For instance what if how I saw blue is how you see green? You would never be able to tell unless we switched eyes. And if you remember that all color is the reflection of light, wouldn't people with different eye colors reflect away different shades of light, almost how chlorophyll reflects green light away from plants so they never absorb it???
Nope it doesn't work that way. Only the light entering through the pupil get's collected and transformed into data. The iris is on the outside, it doesn't have any impact on actual vision other than to open and close the pupil. So the fact that it reflects a certain light to give the iris color in no way effects the person's vision or color perception.
Here is the thing about color and why what you suggest is not the case.
Every color has a wavelength and it can be monitored. For example the color blue doesn't give off the same frequency that red does. They each have their own distinct frequency and wavelength.
Now with being color blind the problem has to do with the light sensitive cones in the retina. There are millions of these light sensitive cones and each one has a color specific purpose. Which are either green, blue, or red. This means that if a person lacks a certain number of cones of a particular color the data for that color will be limited. This causes either partial color blindness for that color or complete color blindness for that color. This is why green and red are the most common forms of color blindness. Followed by blue.

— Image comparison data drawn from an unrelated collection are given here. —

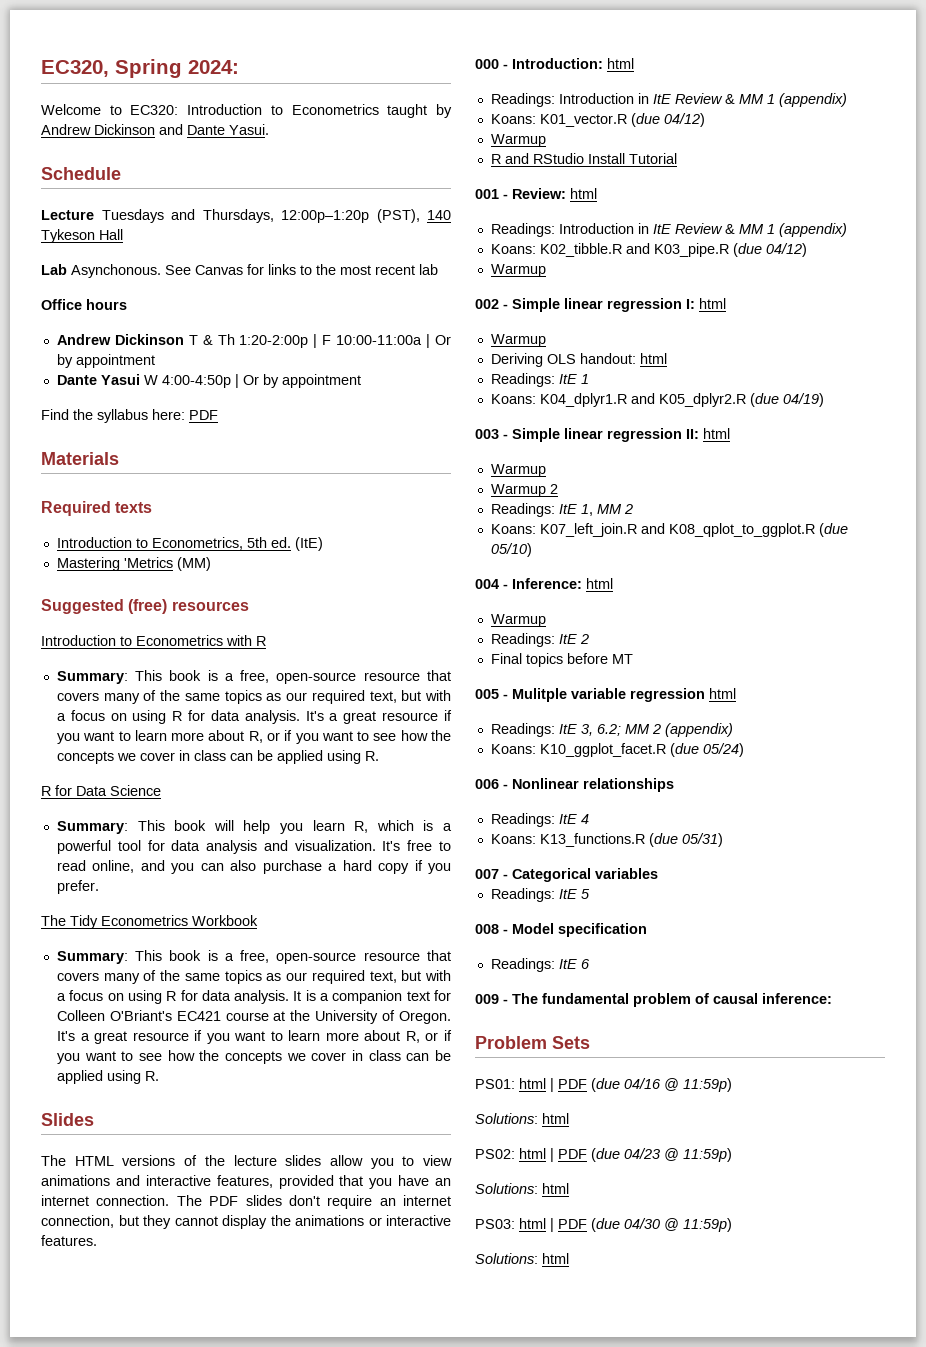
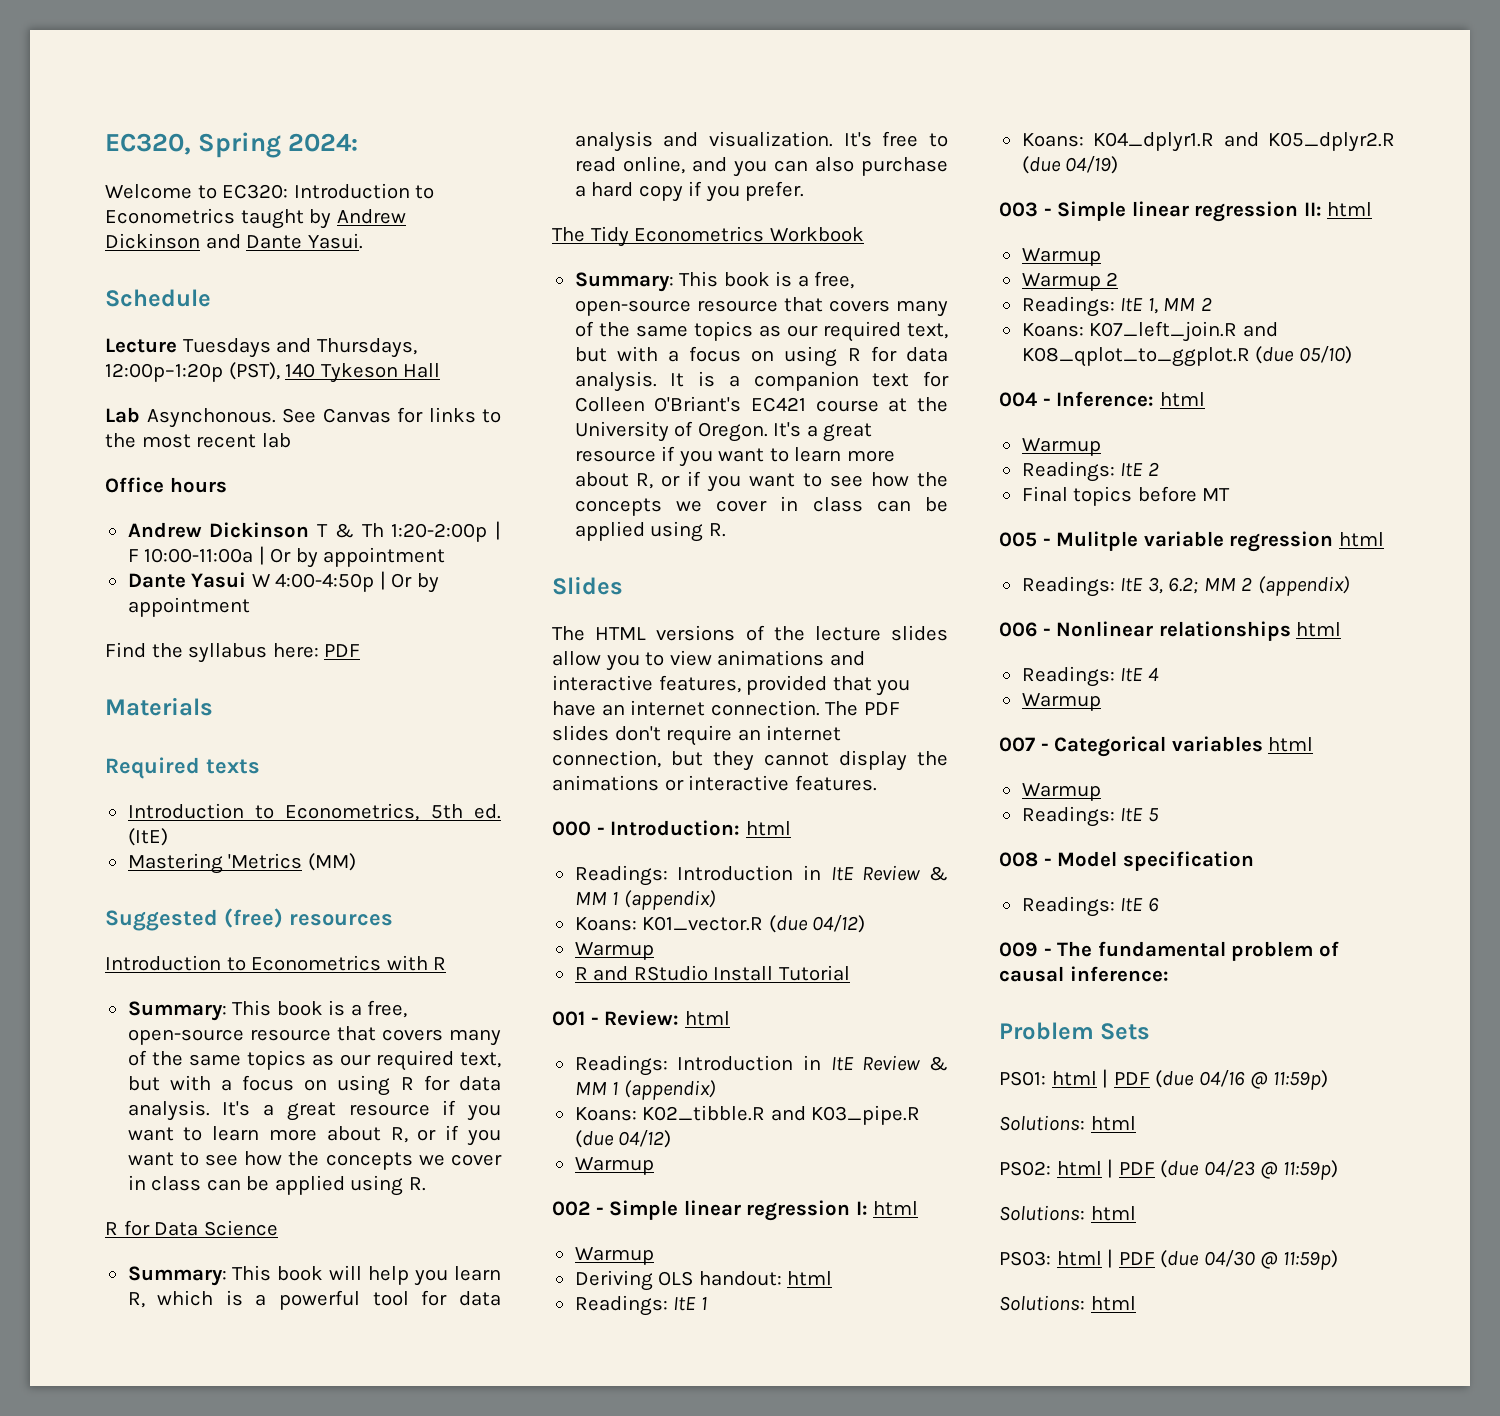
- Koans: K10_ggplot_facet.R (due 05/24)
- 006 - Nonlinear relationships
+ 006 - Nonlinear relationships html
  Readings: ItE 4
- Koans: K13_functions.R (due 05/31)
+ Warmup
- 007 - Categorical variables
+ 007 - Categorical variables html
+ Warmup

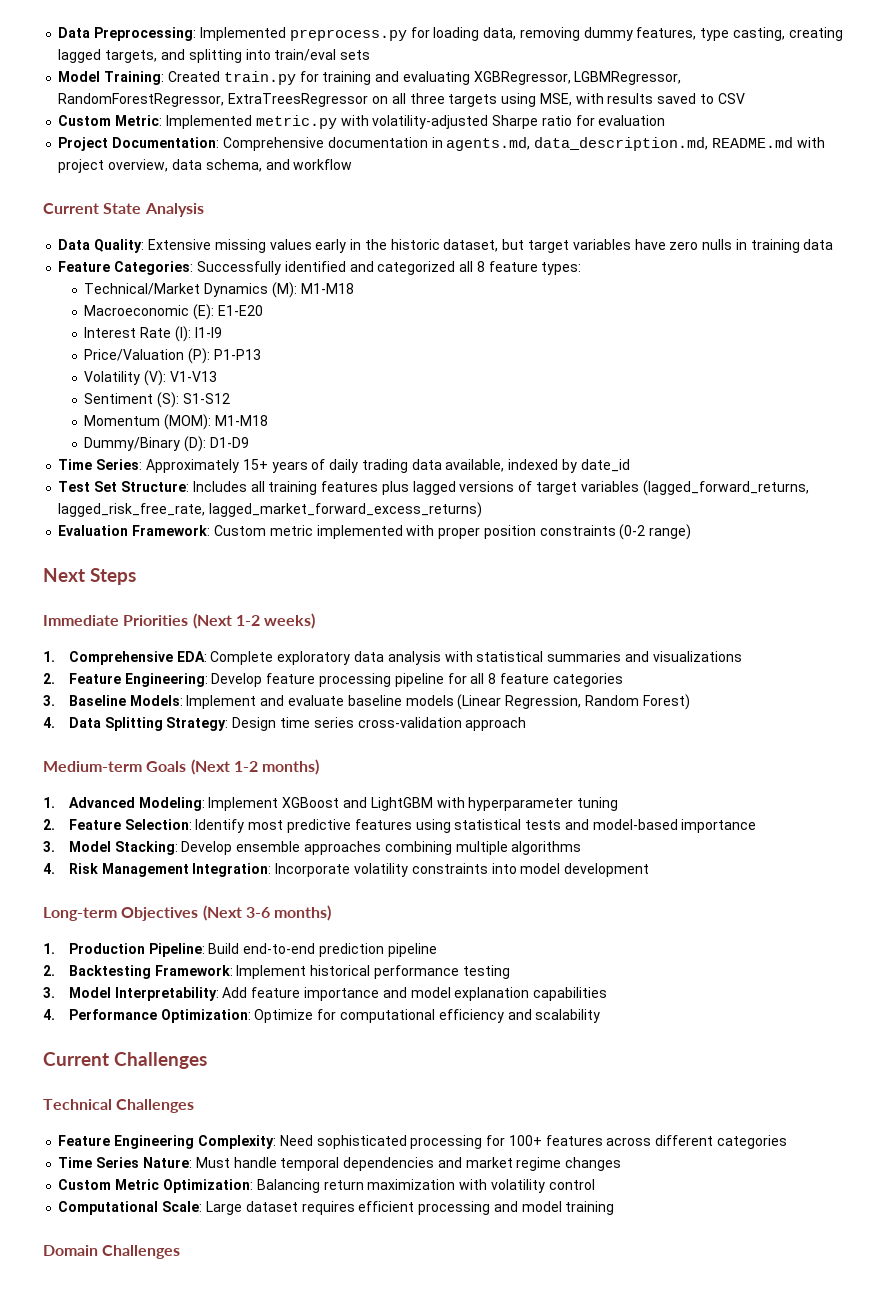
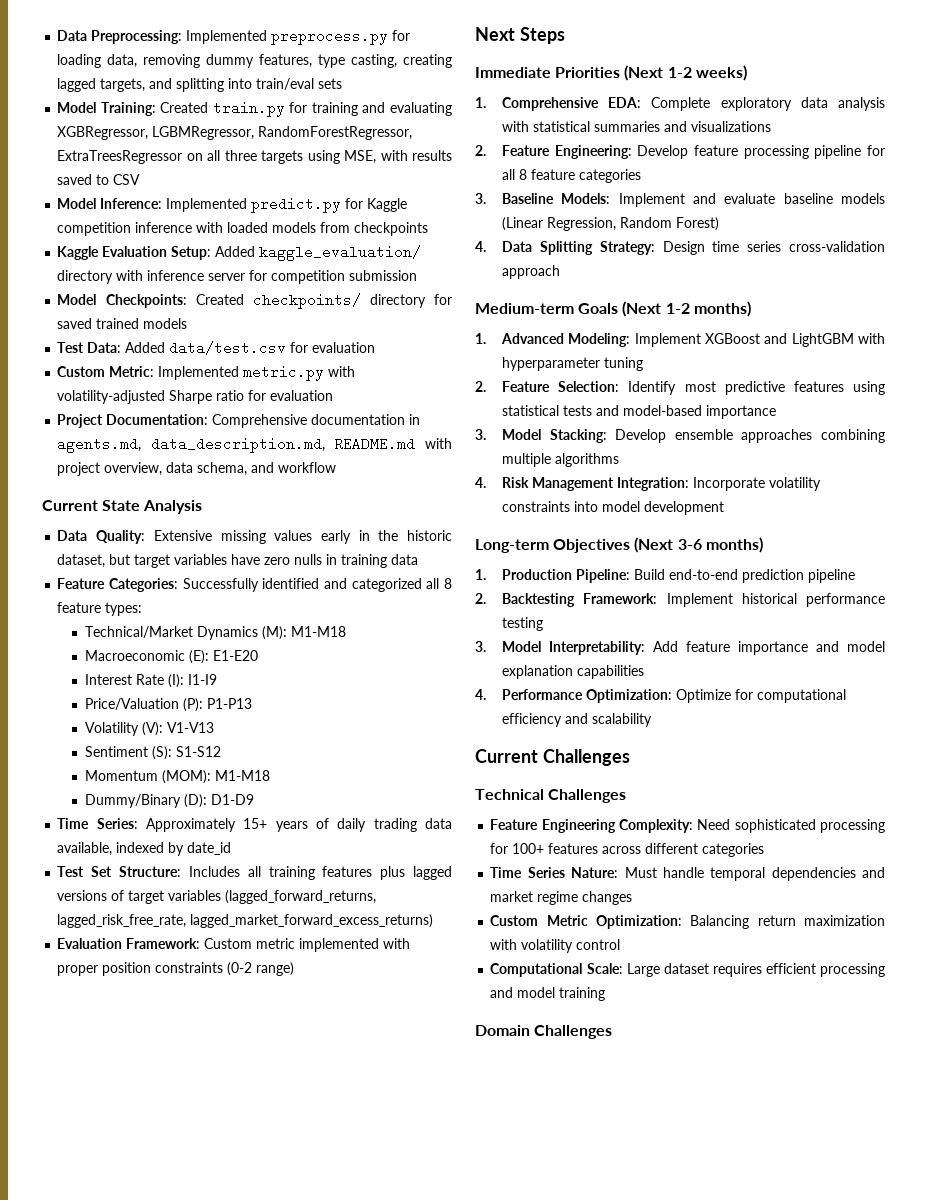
+ Model Inference: Implemented predict.py for Kaggle competition inference with loaded models from checkpoints
+ Kaggle Evaluation Setup: Added kaggle_evaluation/ directory with inference server for competition submission
+ Model Checkpoints: Created checkpoints/ directory for saved trained models
+ Test Data: Added data/test.csv for evaluation

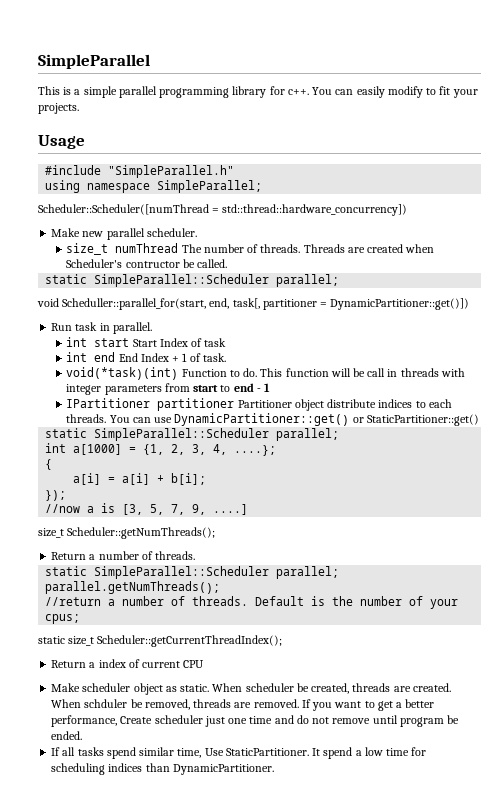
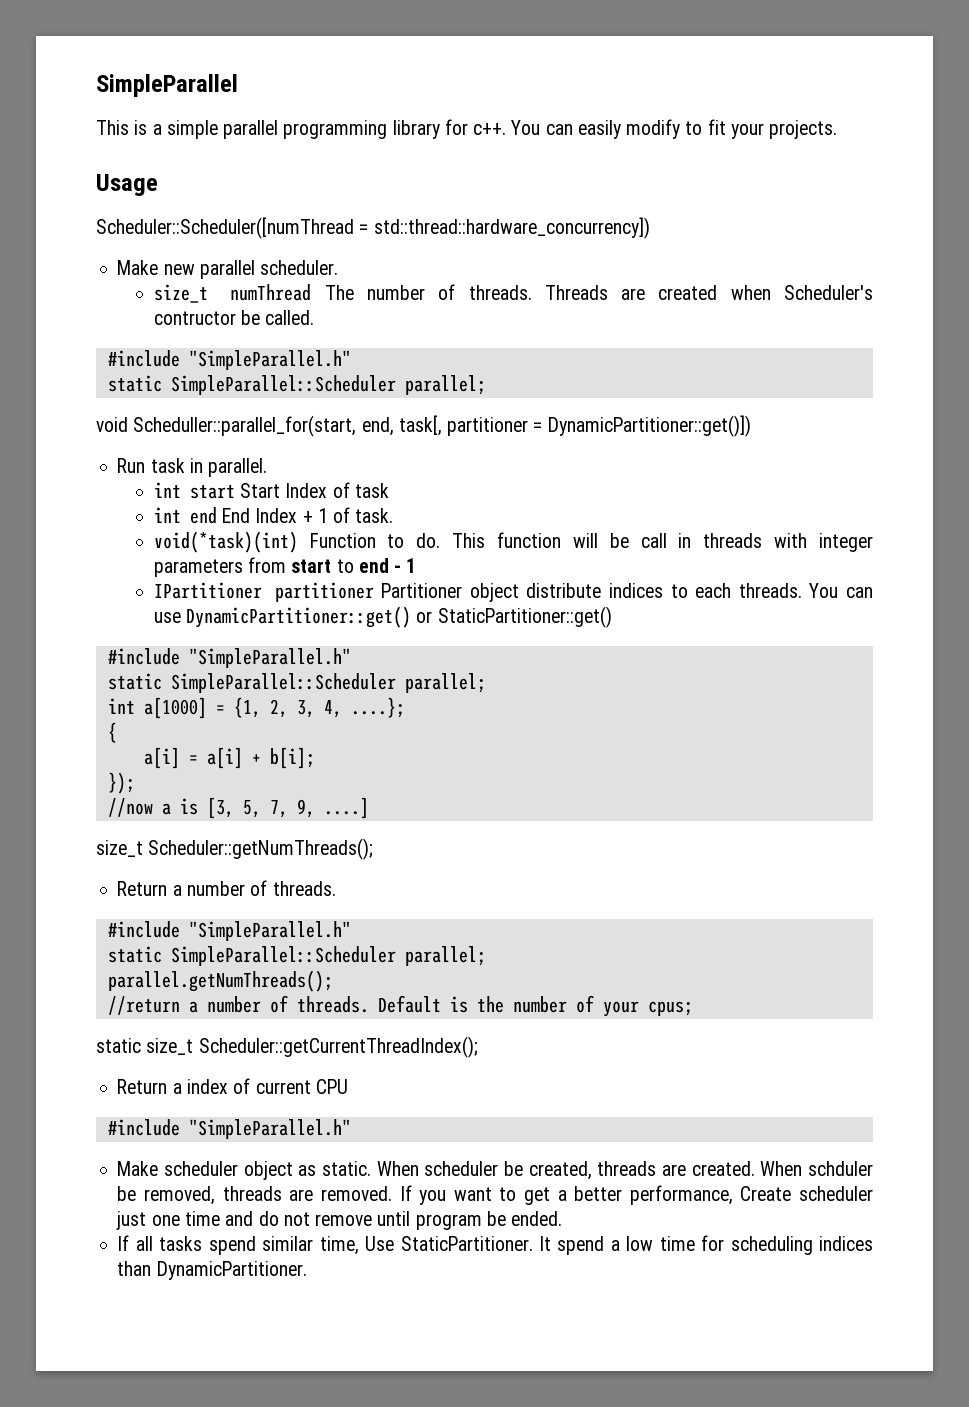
- #include "SimpleParallel.h"
- using namespace SimpleParallel;
  Threads are created when Scheduler's contructor be called.
+ #include "SimpleParallel.h"
  You can use DynamicPartitioner::get() or StaticPartitioner::get()
+ #include "SimpleParallel.h"
  Return a number of threads.
+ #include "SimpleParallel.h"
  Return a index of current CPU
+ #include "SimpleParallel.h"

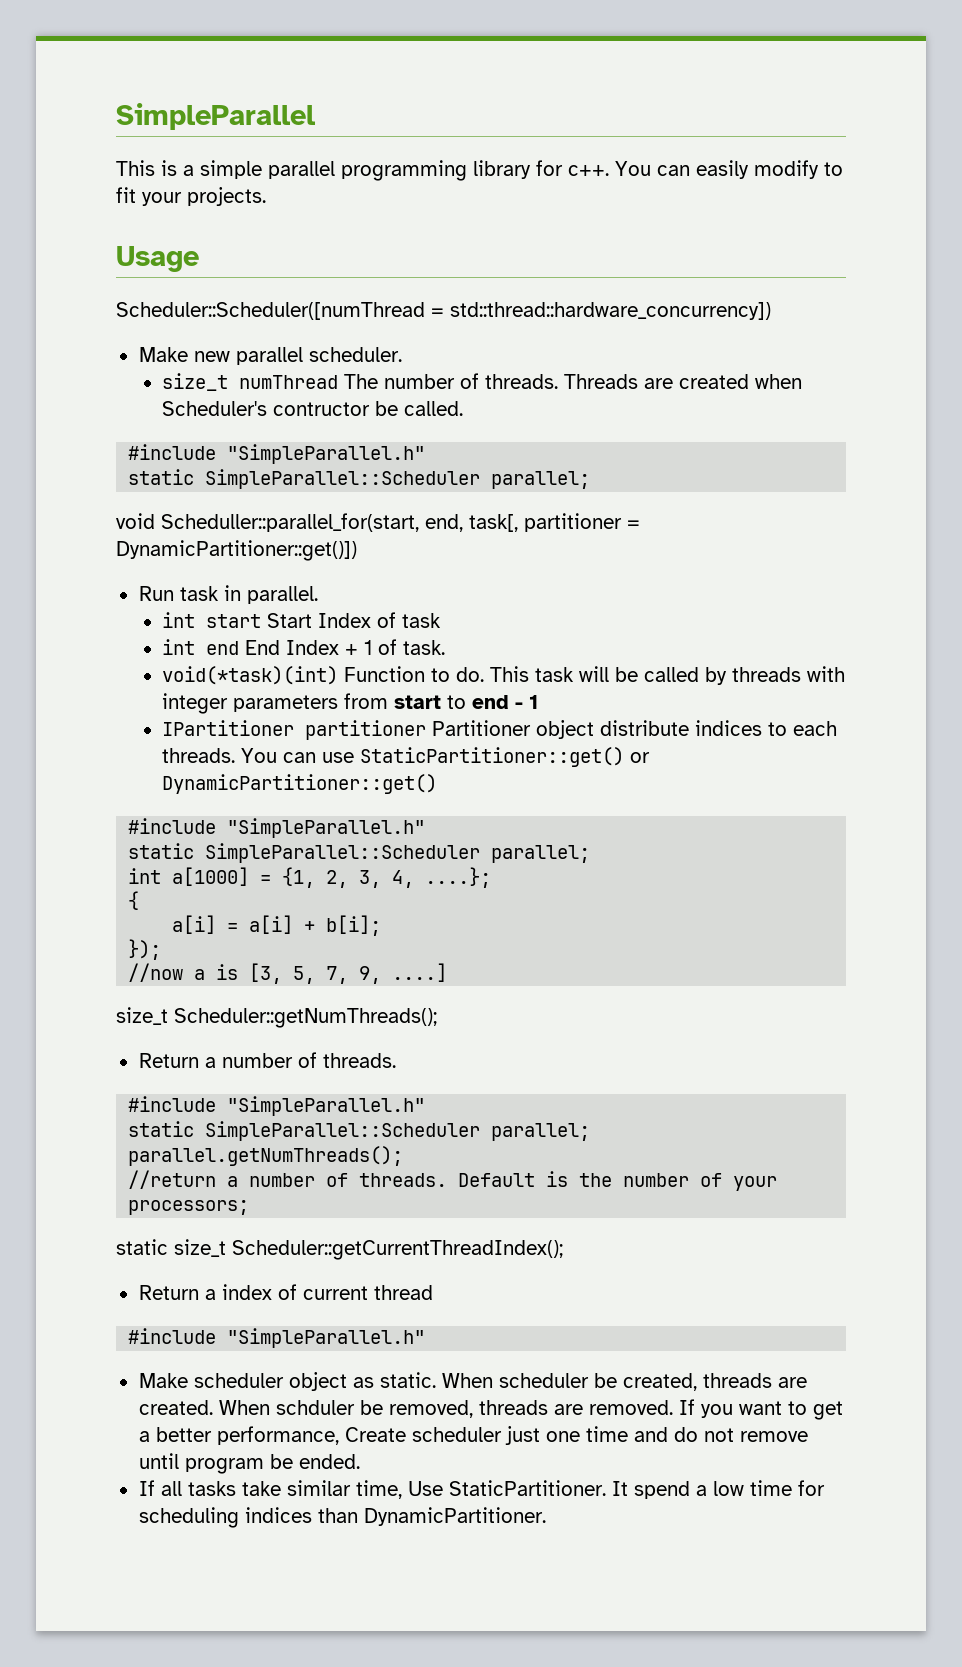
- This function will be call in threads with integer parameters from start to end - 1
+ This task will be called by threads with integer parameters from start to end - 1
- You can use DynamicPartitioner::get() or StaticPartitioner::get()
+ You can use StaticPartitioner::get() or DynamicPartitioner::get()
- Default is the number of your cpus;
+ Default is the number of your processors;
- Return a index of current CPU
+ Return a index of current thread
- If all tasks spend similar time, Use StaticPartitioner.
+ If all tasks take similar time, Use StaticPartitioner.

This is how we know that everyone sees the exact same color. So when you see red, it is the same color that I see. It isn't some magical thing happening where you are actually seeing blue but have learned to call it red.
There are color tests that have determined this is the case. Which uses the wavelength to cut out all colors except a certain wavelength and then it is exposed to the person who then says what color they see. Unless they are color blind for that color they always pick the same color as everyone else.